Sinful Longing

The smile that he’d seen earlier, when she’d been listening to Sophie, reappeared for a moment. “I’m so in love with you, too,” she said, her voice bare. “That’s why this is so hard. I hate cooling things off when it feels like they’re just starting.”

Elle rarely used the word hate. He didn’t want to end this night on that note. He wanted her to feel hope, even if they were heading their separate ways. He wrapped an arm around her, pulling her as close as could be in the corner booth. “They’re going to arrest him. This is going to end. I don’t want you to be scared. I told you I’d find whoever was doing it. So just know as you go to sleep tonight that even though I’m not the guy in blue knocking on a door and putting someone under arrest, that I will take care of you.” He pressed a soft kiss to her forehead, and a sweet, sad sigh fluttered from her lips. “And your son.”

Her throat hitched on those last three words, and she met his gaze. Her eyes said everything—those were the words that mattered most. “Thank you,” she whispered.

There were a million more things he could say, and yet there was nothing more to talk about. He had to tell her good night. He ran his thumb over her bottom lip then pressed his mouth to hers. Brushing his lips over hers. Tasting her. Savoring everything about the way they came together.

Wanting to linger tonight in their last kiss.

And he did, for a too-brief moment.

Until it ended, and he walked her to the lobby, hailed a cab, and sent her home.





CHAPTER TWENTY-NINE


Michael eyed his brother and in a nanosecond guessed what Colin had been up to. “You look like you just booked a room for a quick lay.”

“Whoa.” Colin held up his hands.

“Am I right or am I right?” Michael asked as he knocked back a beer at the blackjack table. Ryan had taken off with his bride-to-be, Shannon had hopped on the back of Brent’s bike and headed home with her husband, and the detective had gone off to do whatever detectives did. Solve cases, hopefully. Arrest bad guys. Deal with the shit on the streets.

“You’re wrong. Wish you were right,” Colin said. Michael’s youngest brother—wait, make that second-to-youngest-brother—settled in next to him for another round of cards as the clock ticked closer to midnight.

“What’s the story?”

Colin sighed. “It’s a long one.”

“Looks like you got all night, buddy,” Michael said, then pushed some chips into the center of the green felt. “Hit me,” he said to the dealer, who doled out another card.

“There was a girl. There was a guy. There was some trouble,” Colin said, summing it up.

Michael raised his beer and quirked up his lips. “Tell me about it.”

“What about you?”

He waved a hand dismissively. “You know me,” he said, keeping it vague because his romantic life was…well, it was just fine and fantastic, except for that little problem of Annalise.

“You’re still hung up on her, aren’t you?”

Michael scoffed, dismissing the idea that he was mooning over a girl. “Who?”

Colin cracked up and pointed at him. “That’s a good one. That’s the best. How long did you practice to make that ‘who’ sound convincing?”

“I have no idea what you’re talking about,” Michael said as the dealer laid down an eight of hearts. His hand busted. The house scooped up all the chips.

“You know exactly what I’m talking about. You should just look her up. Find her.”

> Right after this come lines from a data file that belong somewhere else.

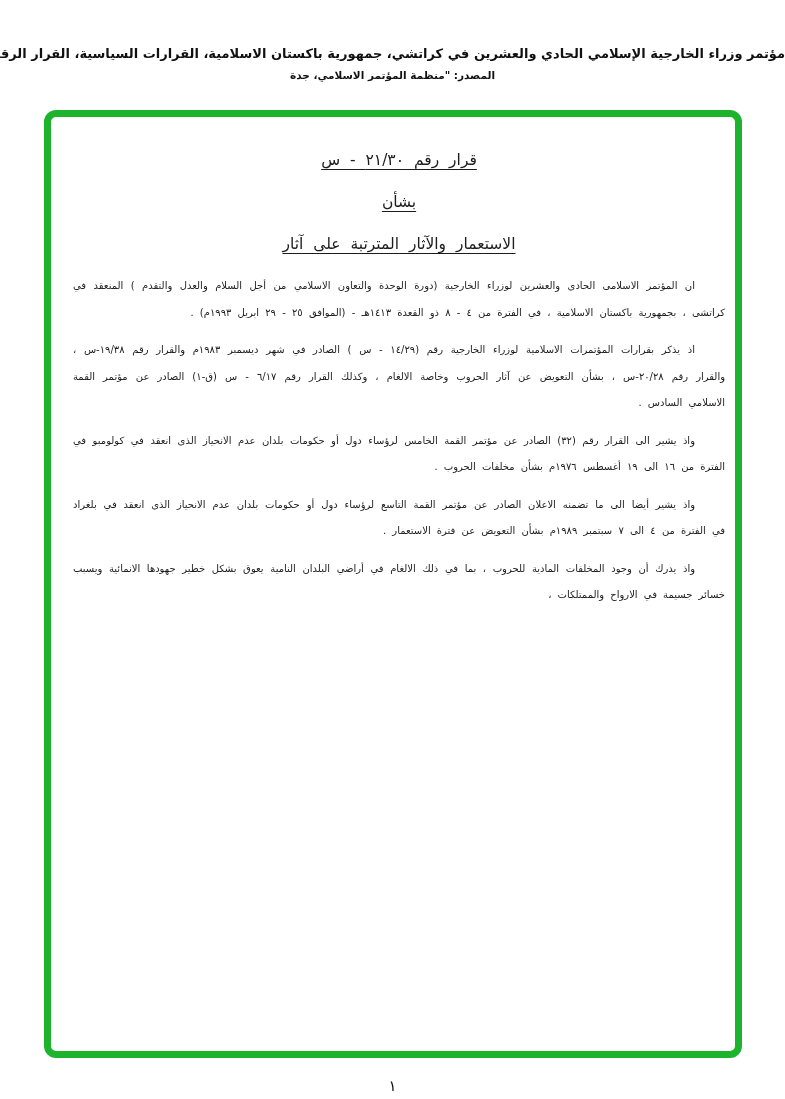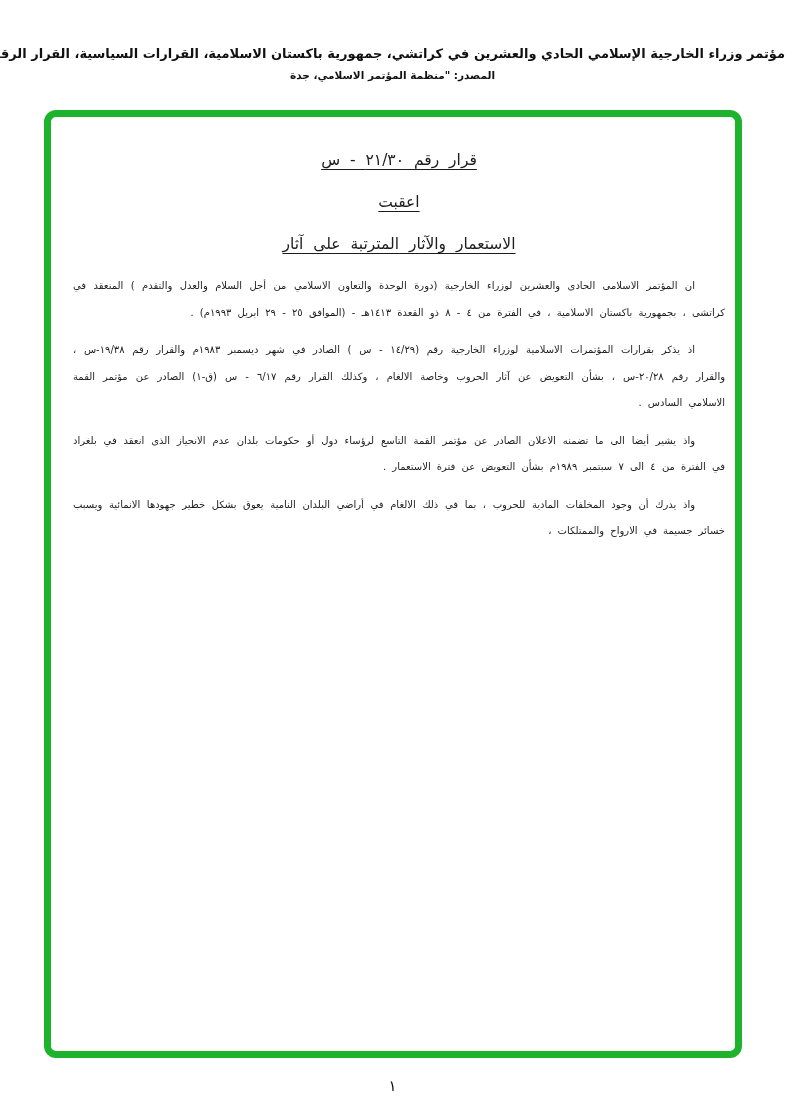--- a/index.html
+++ b/index.html
@@ -99,7 +99,7 @@
   <div class="doc-frame" style="border-color: rgb(29, 179, 44);">
     <div class="title-block" id="title-block">
         <div class="title-line">قرار رقم ٢١/٣٠ - س</div>
-        <div class="title-line">اعقبت</div>
+        <div class="title-line">بشأن</div>
         <div class="title-line">الاستعمار والآثار المترتبة على آثار</div>
       </div>
     <div id="paragraphs">

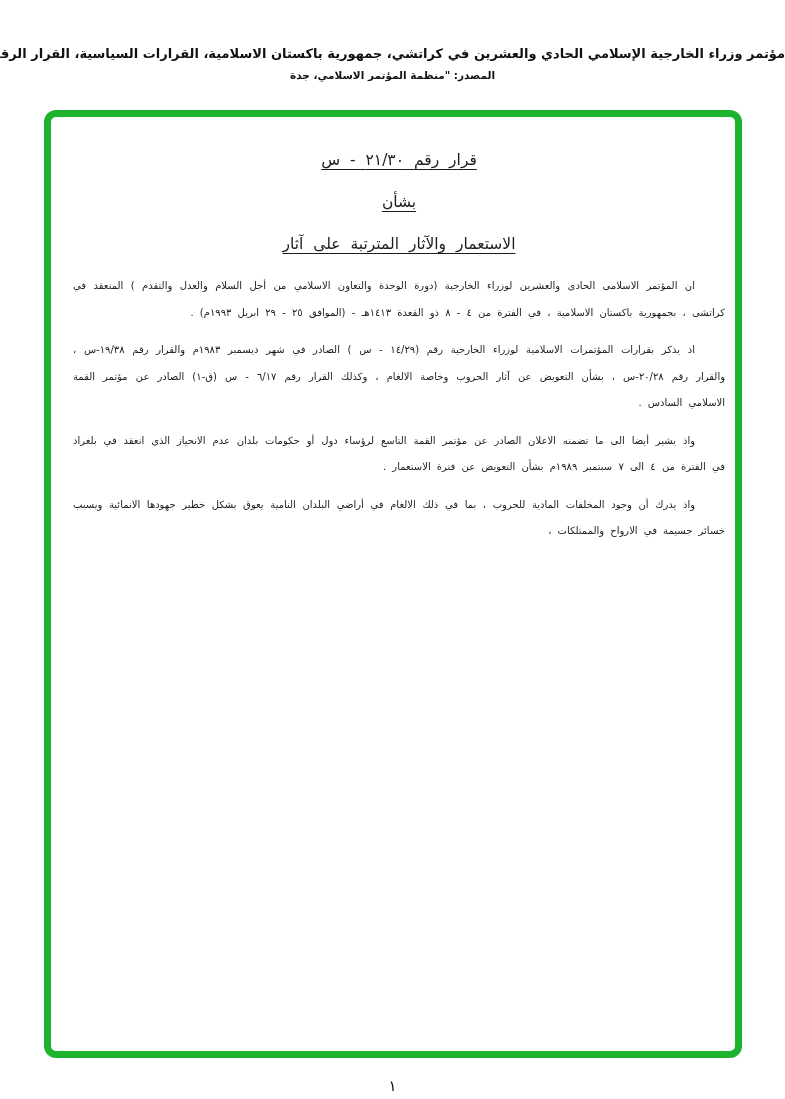--- a/index.html
+++ b/index.html
@@ -105,6 +105,7 @@
     <div id="paragraphs">
         <p class="para">ان المؤتمر الاسلامى الحادى والعشرين لوزراء الخارجية (دورة الوحدة والتعاون الاسلامي من أجل السلام والعدل والتقدم ) المنعقد في كراتشى ، بجمهورية باكستان الاسلامية ، في الفترة من ٤ - ٨ ذو القعدة ١٤١٣هـ - (الموافق ٢٥ - ٢٩ ابريل ١٩٩٣م) .</p>
         <p class="para"><span class="lead">اذ يذكر</span> بقرارات المؤتمرات الاسلامية لوزراء الخارجية رقم (١٤/٢٩ - س ) الصادر في شهر ديسمبر ١٩٨٣م والقرار رقم ١٩/٣٨-س ، والقرار رقم ٢٠/٢٨-س ، بشأن التعويض عن آثار الحروب وخاصة الالغام ، وكذلك القرار رقم ٦/١٧ - س (ق-١) الصادر عن مؤتمر القمة الاسلامي السادس .</p>
+        <p class="para"><span class="lead">واذ يشير</span> الى القرار رقم (٣٢) الصادر عن مؤتمر القمة الخامس لرؤساء دول أو حكومات بلدان عدم الانحياز الذى انعقد في كولومبو في الفترة من ١٦ الى ١٩ أغسطس ١٩٧٦م بشأن مخلفات الحروب .</p>
         <p class="para"><span class="lead">واذ يشير</span> أيضا الى ما تضمنه الاعلان الصادر عن مؤتمر القمة التاسع لرؤساء دول أو حكومات بلدان عدم الانحياز الذى انعقد في بلغراد في الفترة من ٤ الى ٧ سبتمبر ١٩٨٩م بشأن التعويض عن فترة الاستعمار .</p>
         <p class="para"><span class="lead">واذ يدرك</span> أن وجود المخلفات المادية للحروب ، بما في ذلك الالغام في أراضي البلدان النامية يعوق بشكل خطير جهودها الانمائية ويسبب خسائر جسيمة في الارواح والممتلكات ،</p>
       </div>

“Yeah? That’s your advice? This from the guy who’s having his own woman trouble?”

Colin nodded vigorously. “You’ll always wonder ‘what if.’ Better to try than to keep asking. Better to find your what-if woman than to wonder if she’s asking the same questions.”

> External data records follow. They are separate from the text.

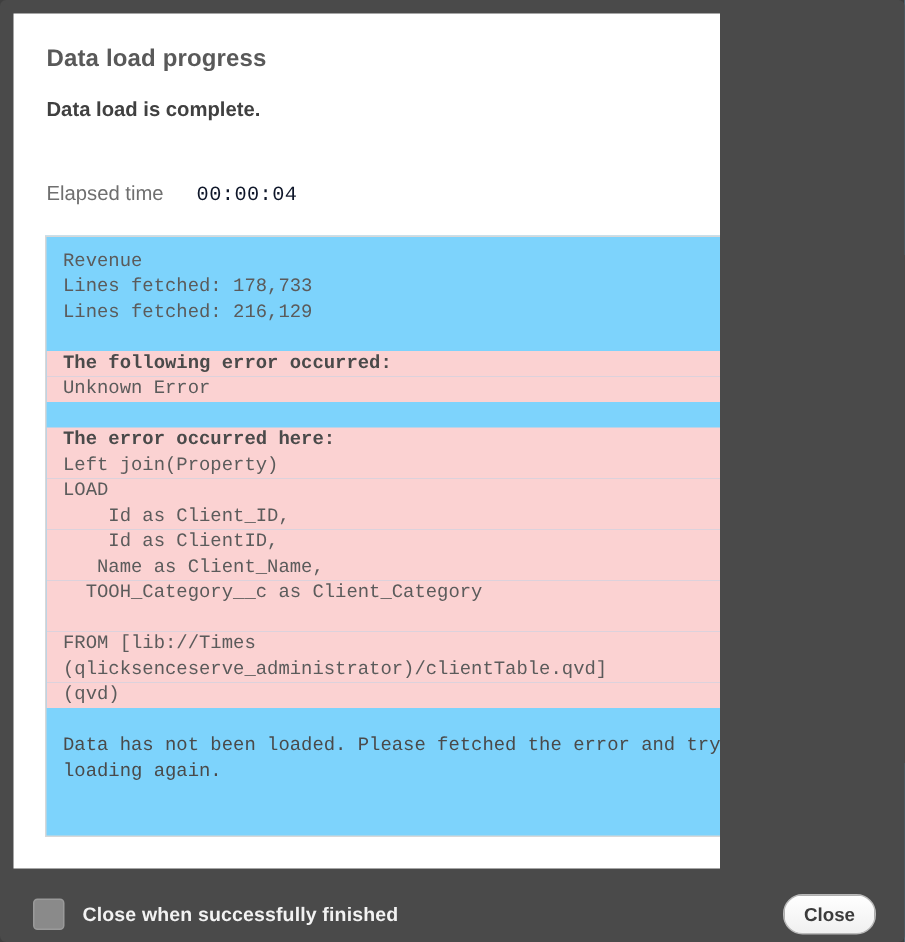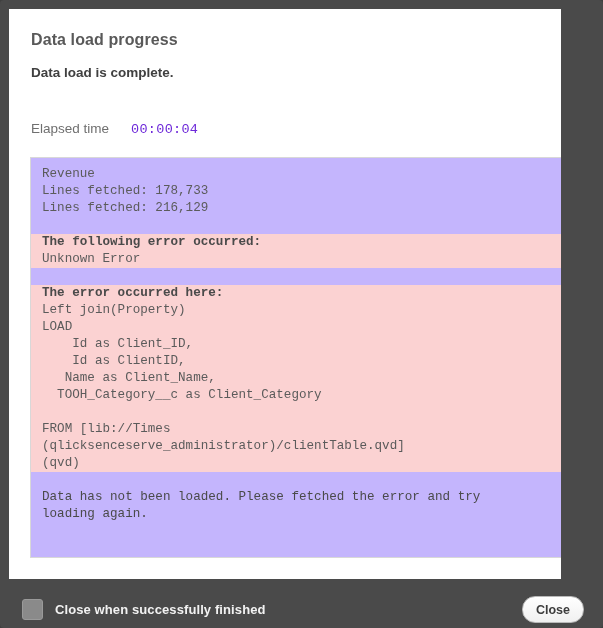--- a/index.html
+++ b/index.html
@@ -29,7 +29,7 @@
     background: #ffffff;
     flex: 0 0 auto;
     height: 570px;
-    width: 552px;
+    width: 471px;
     padding: 22px 21px 16px 21px;
     overflow: hidden;
   }

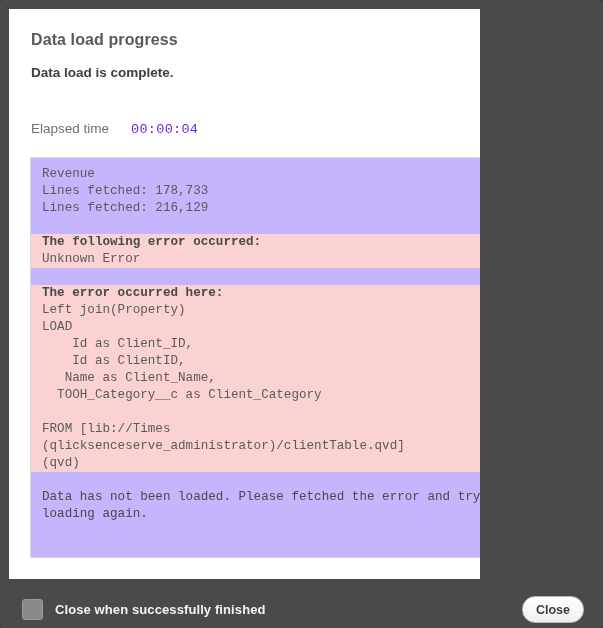--- a/index.html
+++ b/index.html
@@ -62,7 +62,7 @@
   #elapsed-value {
     font-family: "Liberation Mono", "DejaVu Sans Mono", monospace;
     font-size: 13.5px;
-    color: #6d28d9;
+    color: #0f172a;
     margin-left: 22px;
     letter-spacing: .3px;
   }

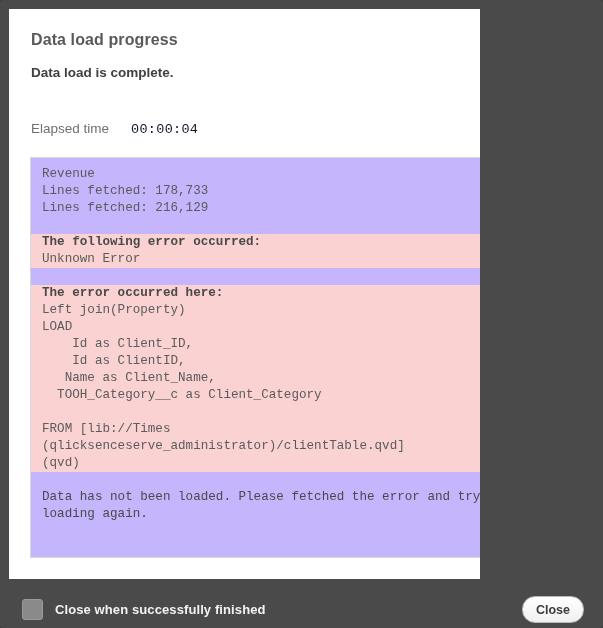--- a/index.html
+++ b/index.html
@@ -71,7 +71,7 @@
   #log-pane {
     position: relative;
     border: 1px solid #d8d8d8;
-    background: #c4b5fd;
+    background: #7dd3fc;
     height: 401px;
     width: 544px;
     overflow: hidden;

It must be obvious she’d been on his mind, even though he hadn’t seen her in years. Not since he’d bumped into her at the airport in France, and they’d had an hour together on a layover. He didn’t think he’d hear from her again, and then she’d reached out to him last week.

He pushed her out of his mind as his brother-in-law’s friend Mindy walked toward them—he’d invited the cute blonde to join him for cards. He wanted to talk to her about something he’d heard the other day when he’d visited his dad’s old friends. Something about trouble at his dad’s company from way back when, and some details he recalled his father sharing with him at the time. He wanted to see if it added up to anything. Plus, he liked spending time with Mindy. She was a straight shooter, and he liked that in a woman. Liked the way she looked, too, in that little skirt she wore. She waved when she spotted him, and he tipped his chin and patted the stool next to him.

“What about you? How are we going to get you out of the girl trouble you’re in?” he asked his brother before Mindy arrived.

Colin sighed heavily. “That is the million-dollar question, and I don’t know that I have the answer. About the only one who might is John Winston.”

Then Mindy joined them, giving him a quick hug, and doing the same for Colin. Time to set thoughts of other women aside.